Record extracts:

###

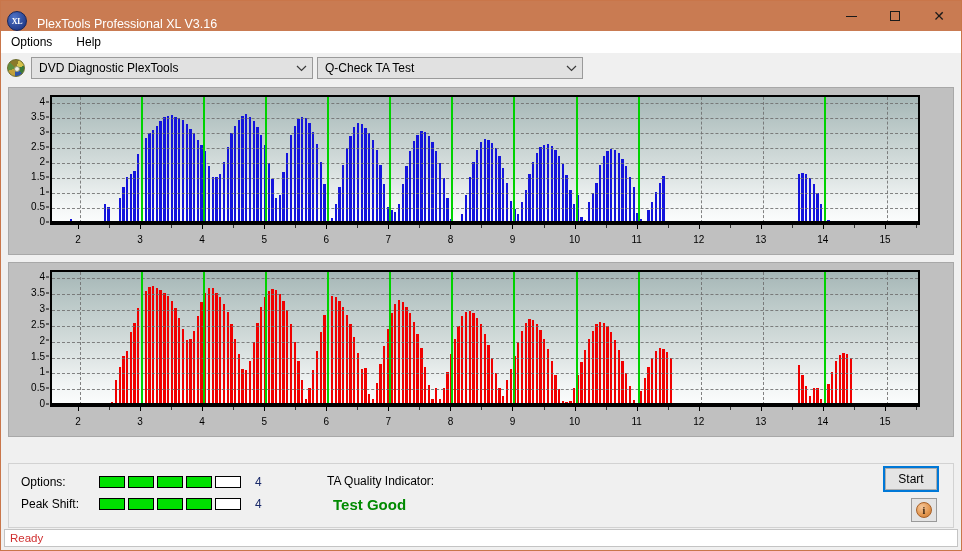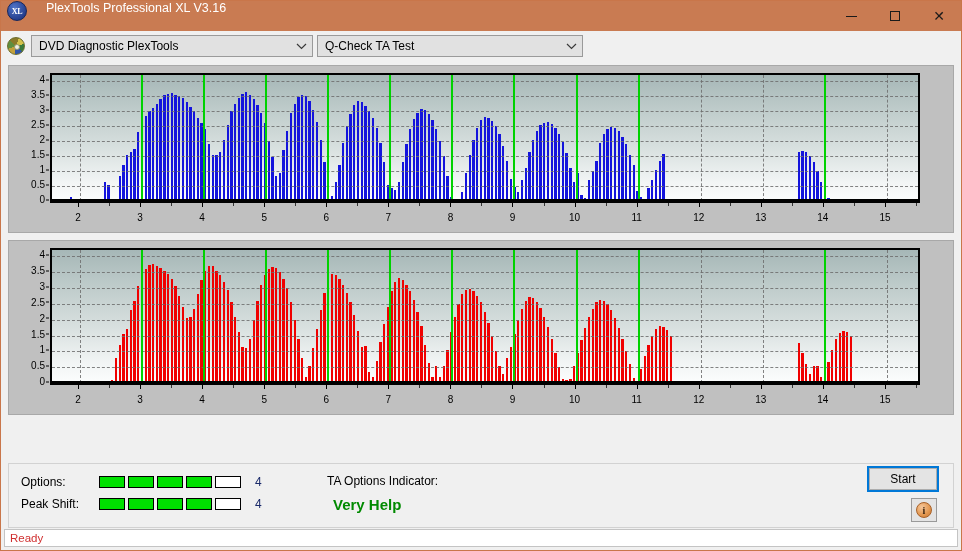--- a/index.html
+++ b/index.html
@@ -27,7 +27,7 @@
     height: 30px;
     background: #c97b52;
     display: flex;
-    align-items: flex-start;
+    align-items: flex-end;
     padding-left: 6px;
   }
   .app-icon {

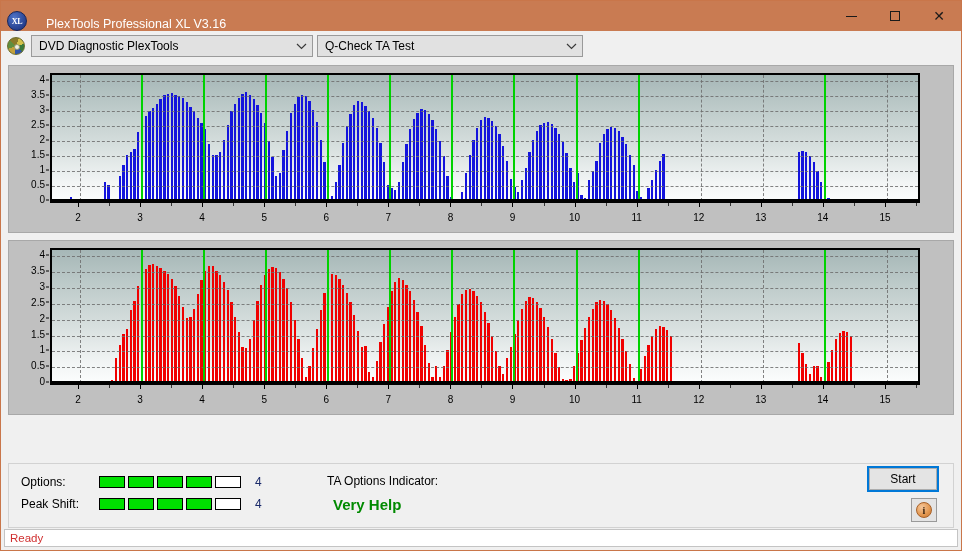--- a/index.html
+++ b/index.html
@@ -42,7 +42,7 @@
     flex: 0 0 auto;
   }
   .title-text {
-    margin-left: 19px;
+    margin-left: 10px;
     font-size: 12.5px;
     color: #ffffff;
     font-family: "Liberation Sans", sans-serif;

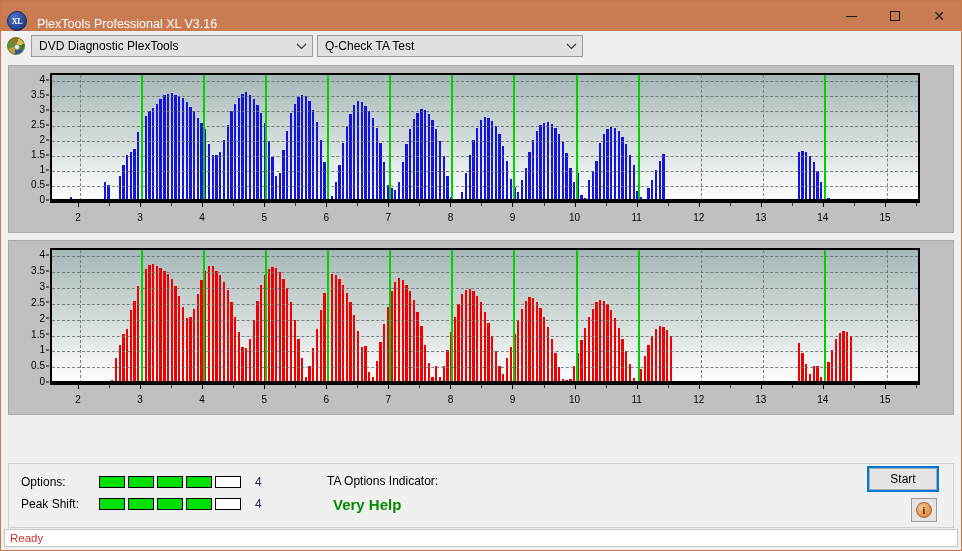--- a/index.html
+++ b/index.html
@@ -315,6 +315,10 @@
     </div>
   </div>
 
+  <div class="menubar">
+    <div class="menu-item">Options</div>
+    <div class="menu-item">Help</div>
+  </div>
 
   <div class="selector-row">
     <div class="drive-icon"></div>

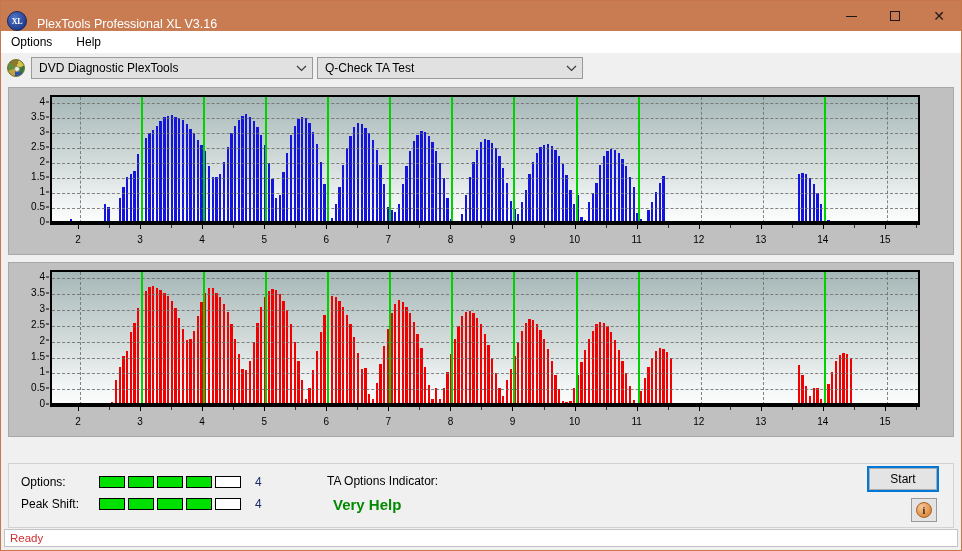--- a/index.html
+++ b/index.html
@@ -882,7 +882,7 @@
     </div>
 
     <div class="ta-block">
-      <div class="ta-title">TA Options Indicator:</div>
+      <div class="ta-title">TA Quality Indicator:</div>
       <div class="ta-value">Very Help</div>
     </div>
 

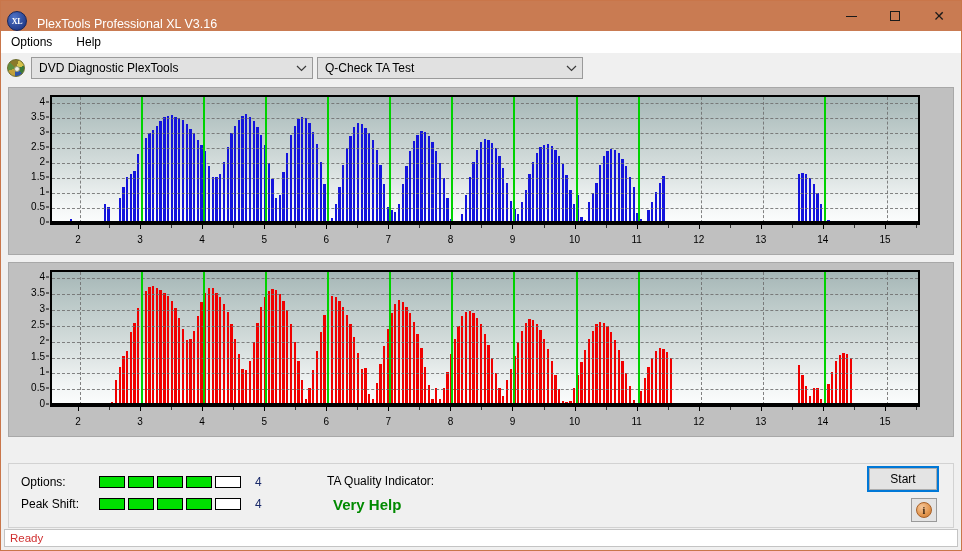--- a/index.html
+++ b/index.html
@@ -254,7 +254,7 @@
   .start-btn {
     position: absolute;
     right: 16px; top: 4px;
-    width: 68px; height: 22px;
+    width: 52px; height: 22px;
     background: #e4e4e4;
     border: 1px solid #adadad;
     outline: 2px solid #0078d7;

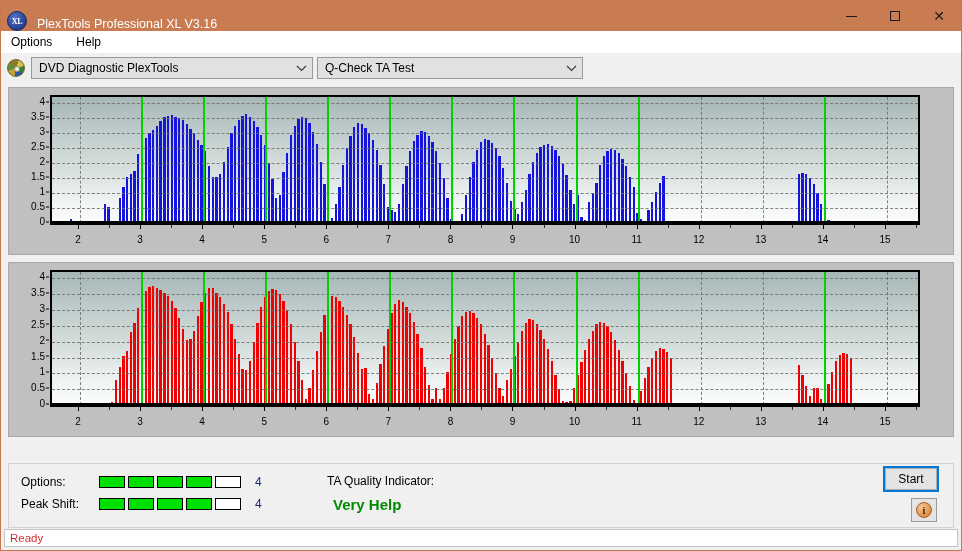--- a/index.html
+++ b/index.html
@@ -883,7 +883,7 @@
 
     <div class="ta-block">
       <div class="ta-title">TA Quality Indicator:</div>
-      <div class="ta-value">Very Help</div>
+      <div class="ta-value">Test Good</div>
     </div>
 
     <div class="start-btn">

###

Requirement: If a record contains a picture, leave the picture out and retype everything else exactly.

Solution:
--- a/index.html
+++ b/index.html
@@ -27,7 +27,7 @@
     height: 30px;
     background: #c97b52;
     display: flex;
-    align-items: flex-start;
+    align-items: flex-end;
     padding-left: 6px;
   }
   .app-icon {

--- a/index.html
+++ b/index.html
@@ -42,7 +42,7 @@
     flex: 0 0 auto;
   }
   .title-text {
-    margin-left: 19px;
+    margin-left: 10px;
     font-size: 12.5px;
     color: #ffffff;
     font-family: "Liberation Sans", sans-serif;

--- a/index.html
+++ b/index.html
@@ -315,6 +315,10 @@
     </div>
   </div>
 
+  <div class="menubar">
+    <div class="menu-item">Options</div>
+    <div class="menu-item">Help</div>
+  </div>
 
   <div class="selector-row">
     <div class="drive-icon"></div>

--- a/index.html
+++ b/index.html
@@ -882,7 +882,7 @@
     </div>
 
     <div class="ta-block">
-      <div class="ta-title">TA Options Indicator:</div>
+      <div class="ta-title">TA Quality Indicator:</div>
       <div class="ta-value">Very Help</div>
     </div>
 

--- a/index.html
+++ b/index.html
@@ -254,7 +254,7 @@
   .start-btn {
     position: absolute;
     right: 16px; top: 4px;
-    width: 68px; height: 22px;
+    width: 52px; height: 22px;
     background: #e4e4e4;
     border: 1px solid #adadad;
     outline: 2px solid #0078d7;

--- a/index.html
+++ b/index.html
@@ -883,7 +883,7 @@
 
     <div class="ta-block">
       <div class="ta-title">TA Quality Indicator:</div>
-      <div class="ta-value">Very Help</div>
+      <div class="ta-value">Test Good</div>
     </div>
 
     <div class="start-btn">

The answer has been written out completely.